The title you might be familiar with because hidden deep inside my headline is a Polish city – Yes, you’ve cracked my MI5 like code – It is of course, Kraków.
I visited with my Dad and Julie a couple of weekends ago. It was brilliant. Our predominant aim was to go and visit the post-traumatic scenes on Auschwitz and Auschwitz 2, less commonly know as Birkenau.
It’s something I had personally learned in school and I’m sure it is embedded in more syllabus today, but to actually go there and feel the chilling environment for yourself is a whole different kettle of fish.
We were led around the two concentration camps by a very short Polish woman. Her knowledgeable was incredible. It’s something you could learn over time, with practice and determination – But the way she described some of the atrocities and happenings which went on all those years ago was unexplainably chilling. It’s like the Holocaust has happened last week and I could see the sadness in her eyes.
She didn’t mention anything about her family being controlled by Nazi-occupied Poland but I think there was a good chance this could have been factual, given the way she conducted herself during our tour, her almost life-like personal experiences and the emotion she conveyed through the medium of speech.
‘Arbeit Macht Frei’
Probably the most ironic statement I now believe I had ever read in my life. It’s a German translation enforced by Hitler and Hess throughout the concentration camps which literally translates to ‘Work means freedom’ – I don’t really need to go into detail here but this to me is the biggest contradiction in terms.
Throughout the tour we were constantly reminded of the punishment that people would suffer from right beneath our own eyes. Jews, Poles, Gypsies, Homosexuals would be beaten, shot, tortured, starved, experimented on and even worked to death. There is just far too much for me to explain on a singular blog and it’s almost emotional now just writing about this.
We walked from building to building with our guide, taking in the atmosphere, imagining what it would have been like to be here and seeing the aftermath of a 70-year old crime of genocide; walking in silence certainly exacerbated the feeling of sadness – Something I am sure and hope all of the other tourists felt.

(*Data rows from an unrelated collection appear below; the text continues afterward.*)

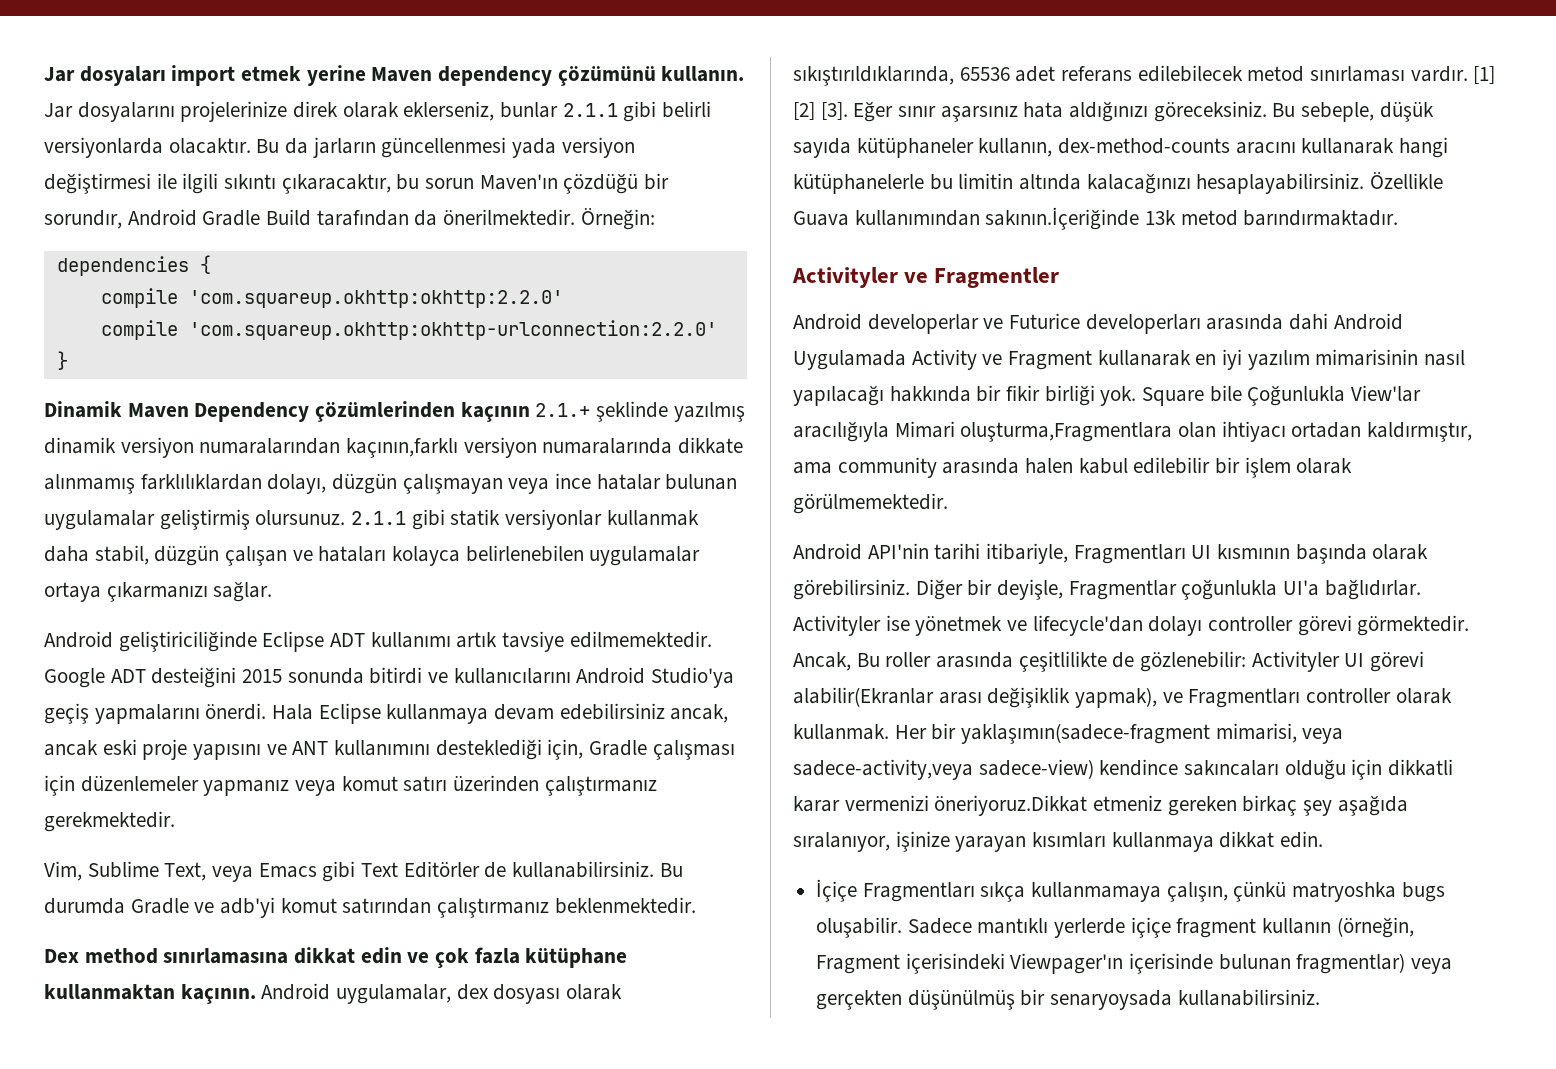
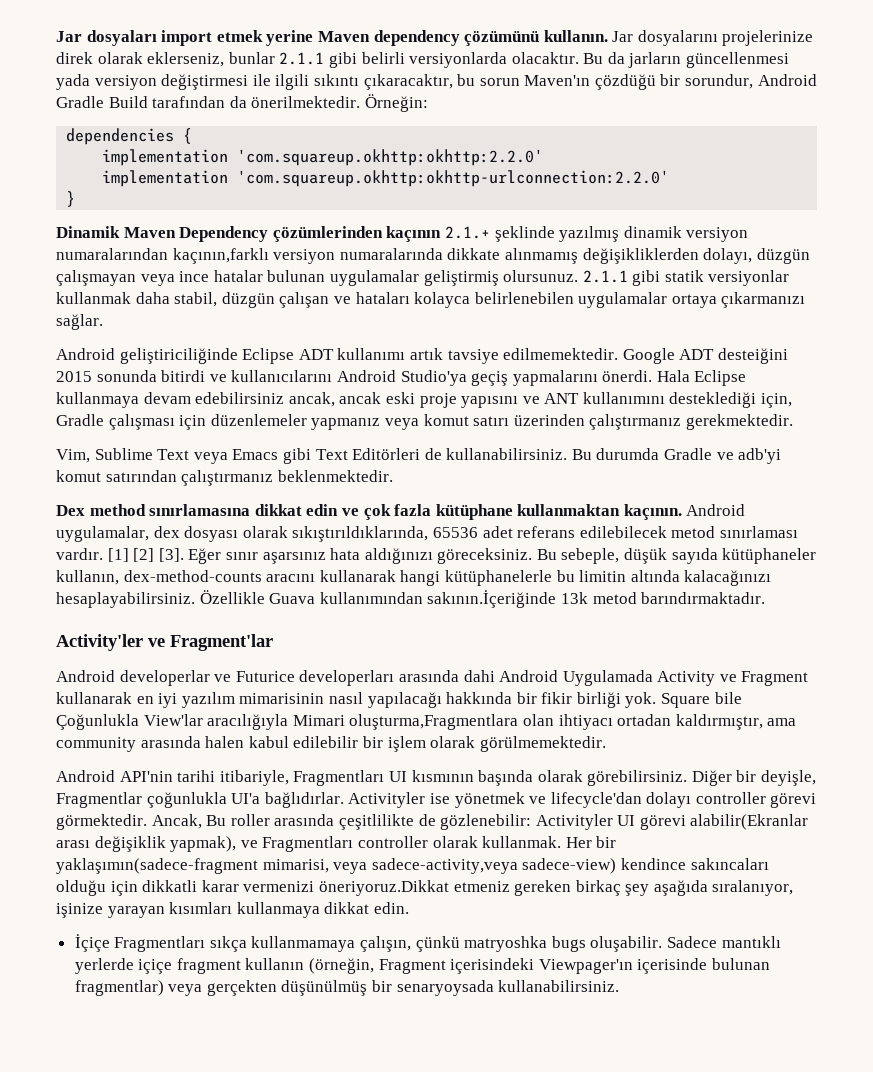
- Bu da jarların güncellenmesi yada versiyon değiştirmesi ile ilgili sıkıntı çıkaracaktır, bu sorun Maven'ın çözdüğü bir sorundır, Android Gradle Build tarafından da önerilmektedir.
+ Bu da jarların güncellenmesi yada versiyon değiştirmesi ile ilgili sıkıntı çıkaracaktır, bu sorun Maven'ın çözdüğü bir sorundur, Android Gradle Build tarafından da önerilmektedir.
- compile 'com.squareup.okhttp:okhttp:2.2.0'
+ implementation 'com.squareup.okhttp:okhttp:2.2.0'
- compile 'com.squareup.okhttp:okhttp-urlconnection:2.2.0'
+ implementation 'com.squareup.okhttp:okhttp-urlconnection:2.2.0'
- Dinamik Maven Dependency çözümlerinden kaçının 2.1.+ şeklinde yazılmış dinamik versiyon numaralarından kaçının,farklı versiyon numaralarında dikkate alınmamış farklılıklardan dolayı, düzgün çalışmayan veya ince hatalar bulunan uygulamalar geliştirmiş olursunuz.
+ Dinamik Maven Dependency çözümlerinden kaçının 2.1.+ şeklinde yazılmış dinamik versiyon numaralarından kaçının,farklı versiyon numaralarında dikkate alınmamış değişikliklerden dolayı, düzgün çalışmayan veya ince hatalar bulunan uygulamalar geliştirmiş olursunuz.
- Vim, Sublime Text, veya Emacs gibi Text Editörler de kullanabilirsiniz.
+ Vim, Sublime Text veya Emacs gibi Text Editörleri de kullanabilirsiniz.
- Activityler ve Fragmentler
+ Activity'ler ve Fragment'lar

Some of the buildings were used as offices for the tours, some were preserved from the Holocaust and others were turned into museums and memorials which is what we were there for. The most horrific sight for Dad, Julie and I was the building which contained the personal belongings from the people who had been murdered.
One room was split down the middle by a full-length glass partition. One side was where we could walk around in our guide groups and the other was displaying people’s items post-murder. This room was the worst by far. After these people had been killed – They would be stripped of anything that was of any value to the German’s – Jewellery, clothes, watches and even hair. To the left of us as we entered said room was the biggest most extraordinary mound of hair I have ever seen. I would say it was probably big enough to fill 3-400 bath tubs. That’s the only thing that has come to my mind right now – I am sure you are aware this blog is more serious than most – I would like to show some respect to these people during my blog post.
The next room was shoes – Women and children were shot dead or sent to the gas chambers once they were ‘selected’ if they could perform duties in the concentration camps or not. This was down to not being fit enough, old enough or even willing to work. Once a selection for each individual had been made – Which was about 75% in terms of amount of people being killed after being brought in from the outside villages and towns – They would be killed using various different methods.
The room was filled with shoes. Black, brown, grey… and little red ones. Probably belonging to a little girl between the age of 4 and 5.
Horrific. It’s something you have to see for yourself. But it made me want to cry.
I think I could write all day about my experience here, but I don’t want to. For no other reason than it would make me more sad probably you too, but also because it’s a place I believe you should all visit yourself.
People who are still alive today fought for the liberation of millions of people during this period in the 1940’s, their bravery and courage enabled us to lead the lives we live today. The ones who inevitably sacrificed their lives to give us ours will never be forgotten, to even think about what they went through is painful. How can the World of created such a monster? Who knows. No one ever will.
It’s certainly a lesson to our future generations. Scarily enough, it may even be a warning. This could happen again. That’s the most frightening part in my eyes.